A resident of Santa Cruz called animal control Monday to report a raccoon had chewed into their roof but was trapped while trying to wriggle indoors, according to the Santa Cruz Animal Shelter.

“Knowing that time was critical, they instructed the citizen how to push the raccoon through the hole so it wouldn’t suffocate,” the post said.

The raccoon, a mother, was rightfully eager to get inside the home’s attic: she had left it, and her babies, through a broken vent. However, when he returned, the vent had been repaired so she started biting away at the tiles, according to the Santa Cruz Sentinel.

The shelter said the raccoon was then reunited with her babies, which were nearby.

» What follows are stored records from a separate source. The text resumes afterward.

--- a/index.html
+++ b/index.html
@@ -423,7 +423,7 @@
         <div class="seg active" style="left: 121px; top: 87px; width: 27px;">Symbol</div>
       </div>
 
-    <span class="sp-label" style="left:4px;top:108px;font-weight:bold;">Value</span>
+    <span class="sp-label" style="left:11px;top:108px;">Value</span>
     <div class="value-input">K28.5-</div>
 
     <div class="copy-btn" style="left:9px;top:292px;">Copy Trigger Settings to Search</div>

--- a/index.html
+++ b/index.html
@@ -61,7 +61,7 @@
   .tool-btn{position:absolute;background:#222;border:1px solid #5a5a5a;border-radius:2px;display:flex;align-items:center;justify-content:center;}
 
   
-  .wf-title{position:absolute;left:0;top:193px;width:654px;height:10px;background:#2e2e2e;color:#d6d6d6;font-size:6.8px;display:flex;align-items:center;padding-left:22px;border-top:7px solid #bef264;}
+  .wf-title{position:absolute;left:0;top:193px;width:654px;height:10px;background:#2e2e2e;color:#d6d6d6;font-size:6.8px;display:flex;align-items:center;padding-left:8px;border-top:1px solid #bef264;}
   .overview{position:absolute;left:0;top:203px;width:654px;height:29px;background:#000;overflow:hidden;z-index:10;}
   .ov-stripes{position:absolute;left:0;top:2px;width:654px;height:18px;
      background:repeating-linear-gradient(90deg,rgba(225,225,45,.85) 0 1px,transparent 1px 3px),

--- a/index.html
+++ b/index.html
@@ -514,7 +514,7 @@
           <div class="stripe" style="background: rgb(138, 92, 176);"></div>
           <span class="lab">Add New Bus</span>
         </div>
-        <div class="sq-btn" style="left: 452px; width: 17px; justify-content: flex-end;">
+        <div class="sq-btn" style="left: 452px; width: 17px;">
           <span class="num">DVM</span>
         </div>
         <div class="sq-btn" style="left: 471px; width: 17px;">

“Now that the mama raccoon is back safe with her babies, Wildlife Emergency Services will help the citizens to set up a repellent barrier to safely and humanely have mama and her kids move along to a more appropriate home,” the shelter said.

Experts aren’t too surprised with how the whole thing shook out.

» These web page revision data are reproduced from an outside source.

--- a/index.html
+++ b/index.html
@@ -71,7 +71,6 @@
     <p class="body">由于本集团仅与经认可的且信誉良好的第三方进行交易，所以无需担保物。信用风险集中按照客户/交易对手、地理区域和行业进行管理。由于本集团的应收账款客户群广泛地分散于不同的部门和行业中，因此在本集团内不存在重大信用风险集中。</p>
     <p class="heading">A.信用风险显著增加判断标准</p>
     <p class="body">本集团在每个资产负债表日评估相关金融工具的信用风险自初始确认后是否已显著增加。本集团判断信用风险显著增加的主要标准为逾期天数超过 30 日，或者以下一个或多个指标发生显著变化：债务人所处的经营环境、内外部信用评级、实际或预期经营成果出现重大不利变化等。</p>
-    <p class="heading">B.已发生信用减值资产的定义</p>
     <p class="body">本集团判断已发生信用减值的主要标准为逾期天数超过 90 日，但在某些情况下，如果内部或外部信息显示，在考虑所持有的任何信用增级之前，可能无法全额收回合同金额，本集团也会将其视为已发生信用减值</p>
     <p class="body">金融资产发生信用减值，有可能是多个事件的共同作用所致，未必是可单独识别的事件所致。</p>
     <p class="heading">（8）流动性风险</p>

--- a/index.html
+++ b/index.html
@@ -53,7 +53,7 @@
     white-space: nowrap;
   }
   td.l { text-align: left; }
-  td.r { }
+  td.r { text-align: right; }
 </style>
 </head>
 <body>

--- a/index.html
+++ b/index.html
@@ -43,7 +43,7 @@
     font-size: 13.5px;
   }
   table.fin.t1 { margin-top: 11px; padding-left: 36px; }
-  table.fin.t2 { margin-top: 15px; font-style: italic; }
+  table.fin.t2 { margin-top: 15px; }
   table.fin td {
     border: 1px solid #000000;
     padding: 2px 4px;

“From working with wildlife for over 40 years, I can tell you raccoons are the best moms,” Rebecca Dmytryk, CEO of Wildlife Emergency Services of Moss Landing, told the Santa Cruz Sentinel. “They will go to all lengths to get back to their babies.”

Dmytryk says the problem is more common than you’d think — and not just with nature’s favorite bandits.

“Don’t ever close off holes in the outside of your house without taking precautions about whether there’s anybody inside — where it’s a small hole, you might be entombing mice and rats, where it’s a larger hole, you could be entombing somebody’s cat.”